Before FOSTER, HUTCHESON, and McCORD, Circuit Judges.

HUTCHESON, Circuit Judge.

The suit was to recover a total sum of $8,304 deposited with defendant on July 25, 1925, $5,708 for the purpose of making extensions to water main, and $2,596 for the purpose of making extensions to gas mains, to be laid in the streets of an addition being laid out by plaintiff, with a covering agreement for their return to plaintiff within in one to three years from that date.

The claim was that though plaintiff had advanced the moneys at defendant's request and upon the agreement aforesaid, and the defendant had expended them for making extensions to its gas and water systems in the public streets of the city, it had refused to repay said sums in accordance with its agreement and was liable to plaintiff on the contract for said sums or as for moneys had and received.

Defending that it was never indebted and that it never promised as alleged, defendant also filed pleas: (1) Denying the power and authority of the director of public utilities, with whom plaintiff had dealt, to make a contract binding on the city for the return of the moneys; (2) denying that plaintiff's money was spent for the use of the city and that the city received any benefit from its expenditure; and (3) urging the statutes of limitations, of three, four, and five years.
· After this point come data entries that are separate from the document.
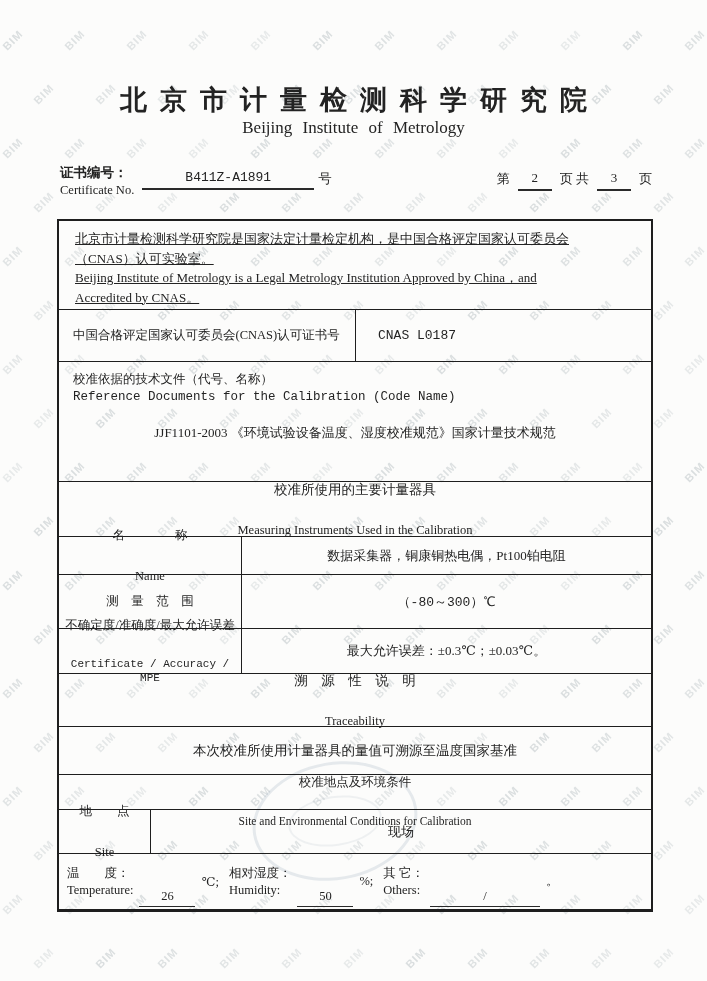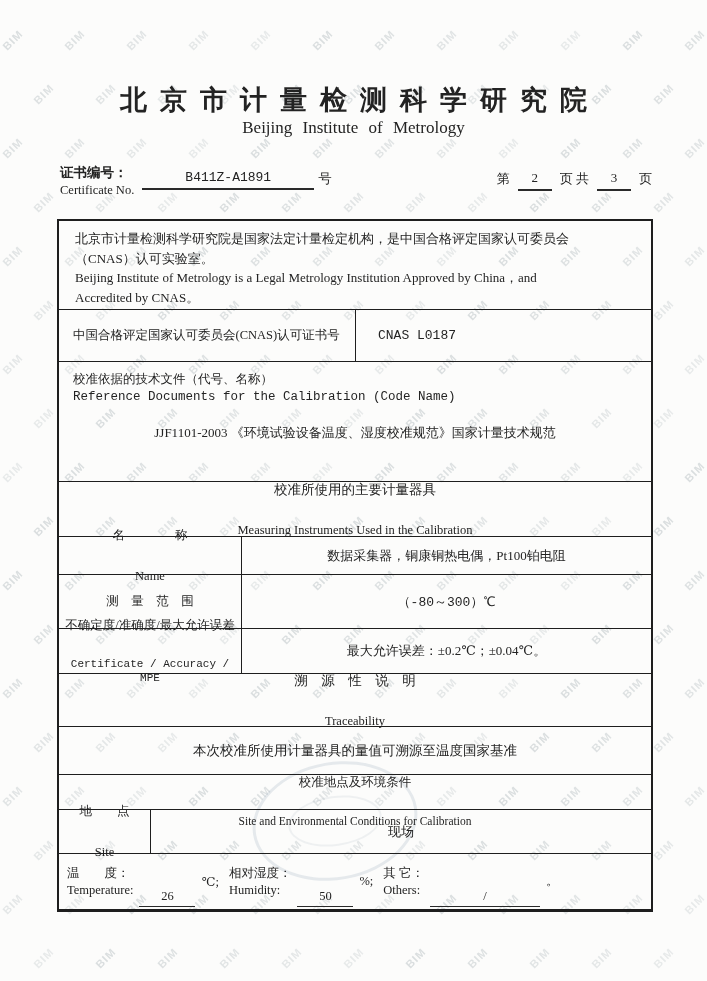--- a/index.html
+++ b/index.html
@@ -59,21 +59,21 @@
     display:flex;flex-direction:column;background:transparent;
   }
   .trow{display:flex;border-top:1.5px solid #1e1e1e;}
   .trow:first-child{border-top:none;}
   .cell{box-sizing:border-box;}
   .cell.right{border-left:1.5px solid #1e1e1e;flex:1;}
   .vcenter{display:flex;flex-direction:column;justify-content:center;}
   .hcenter{text-align:center;gap:24px;}
 
   
-  #row-intro{height:88px;}
+  #row-intro{height:88px;text-decoration:underline;}
   #row-intro .cell{padding:8px 14px 0 16px;font-size:13px;line-height:1.5;width:100%;}
   #row-cnas{height:51px;}
   #row-cnas .left{width:296px;padding-left:14px;font-size:12.5px;line-height:1.35;}
   #row-cnas .right{padding-left:22px;font-size:13px;}
   #row-ref{height:119px;}
   #row-ref .cell{width:100%;padding:8px 14px 0 14px;font-size:12.5px;line-height:1.45;}
   #row-ref .doc{margin-top:18px;text-align:center;font-size:13px;}
   #row-insthdr{height:54px;}
   #row-name{height:37px;}
   #row-range{height:53px;}
@@ -401,21 +401,21 @@
         <div>（-80～300）℃</div>
       </div>
     </div>
 
     <div id="row-mpe" class="trow lr">
       <div class="cell left vcenter hcenter">
         <div class="cjk">不确定度/准确度/最大允许误差</div>
         <div class="mono" style="font-size:11px">Certificate / Accuracy / MPE</div>
       </div>
       <div class="cell right vcenter hcenter cjk">
-        <div>最大允许误差：±0.2℃；±0.04℃。</div>
+        <div>最大允许误差：±0.3℃；±0.03℃。</div>
       </div>
     </div>
 
     <div id="row-trchdr" class="trow hdr2">
       <div class="cell vcenter hcenter" style="width:100%">
         <div class="cn cjk pre">溯　源　性　说　明</div>
         <div class="en">Traceability</div>
       </div>
     </div>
Comp.Gen.Laws, Fla., 1927, § 4663, subds. 3, 4, 5.

To the defenses on the merits that the contract was violative of charter prohibitions and no recovery could therefore be had, either on it or for moneys had and received, appellant replies, (1) that the contract for loan of the money was not invalid, (2) that if invalid it was so not because in contravention of prohibitions in the charter but only because it failed to comply with required forms, and (3) that this being so and his money having been expended for city improvements, he was entitled to have it back as money had and received by the city. To the defense of limitations appellant replies that whether his suit be regarded as on the contract, or for moneys had and received, it was brought in time. For, it was brought March 24, 1931, and his cause of action did not accrue, if on the contract, until July 25, 1928, three years after the payment of the money, and if for moneys had and received, until September 21, 1928, the day the city declined payment.
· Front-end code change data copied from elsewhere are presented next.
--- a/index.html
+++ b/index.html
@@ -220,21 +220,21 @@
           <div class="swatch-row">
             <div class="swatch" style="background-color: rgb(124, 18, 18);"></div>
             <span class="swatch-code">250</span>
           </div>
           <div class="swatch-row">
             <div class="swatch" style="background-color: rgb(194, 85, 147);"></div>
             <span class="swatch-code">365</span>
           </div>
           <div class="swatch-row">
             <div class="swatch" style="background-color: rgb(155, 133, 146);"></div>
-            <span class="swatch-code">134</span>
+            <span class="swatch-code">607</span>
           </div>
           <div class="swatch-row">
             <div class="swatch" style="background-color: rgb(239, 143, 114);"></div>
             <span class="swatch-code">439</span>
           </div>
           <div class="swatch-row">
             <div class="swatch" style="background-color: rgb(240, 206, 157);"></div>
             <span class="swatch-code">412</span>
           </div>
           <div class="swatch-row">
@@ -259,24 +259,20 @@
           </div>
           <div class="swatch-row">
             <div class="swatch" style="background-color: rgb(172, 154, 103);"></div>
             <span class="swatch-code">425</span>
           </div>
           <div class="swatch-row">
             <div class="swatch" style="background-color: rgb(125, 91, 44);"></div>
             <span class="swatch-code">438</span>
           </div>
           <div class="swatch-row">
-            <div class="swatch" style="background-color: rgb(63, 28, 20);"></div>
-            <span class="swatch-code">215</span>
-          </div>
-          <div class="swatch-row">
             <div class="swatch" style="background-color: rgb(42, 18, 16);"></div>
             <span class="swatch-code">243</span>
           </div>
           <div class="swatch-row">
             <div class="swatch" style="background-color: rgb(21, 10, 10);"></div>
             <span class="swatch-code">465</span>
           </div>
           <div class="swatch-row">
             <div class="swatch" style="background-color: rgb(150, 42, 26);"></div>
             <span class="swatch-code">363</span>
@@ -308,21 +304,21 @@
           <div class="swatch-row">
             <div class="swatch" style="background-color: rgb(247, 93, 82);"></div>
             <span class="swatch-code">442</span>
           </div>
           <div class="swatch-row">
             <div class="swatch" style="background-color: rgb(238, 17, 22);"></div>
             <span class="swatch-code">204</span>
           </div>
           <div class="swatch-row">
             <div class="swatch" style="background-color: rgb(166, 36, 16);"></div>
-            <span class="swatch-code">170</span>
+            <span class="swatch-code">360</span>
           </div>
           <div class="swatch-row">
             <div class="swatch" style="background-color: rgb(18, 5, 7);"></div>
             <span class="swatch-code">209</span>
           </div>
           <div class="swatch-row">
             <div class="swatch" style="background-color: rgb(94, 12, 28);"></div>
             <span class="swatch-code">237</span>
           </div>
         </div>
Tried to the judge without a jury, there were findings: (1) That the plaintiff had no valid contract with the city for the return of the money advanced; (2) that it was advanced for the benefit of plaintiff's property, and the city derived no benefit from its expenditure; (3) that plaintiff could recover neither on the contract nor for moneys had and received; and (4) that if plaintiff had ever been entitled to recover on the implied promise, limitation had begun to run on it from the time of the advancement of the money and had barred the suit.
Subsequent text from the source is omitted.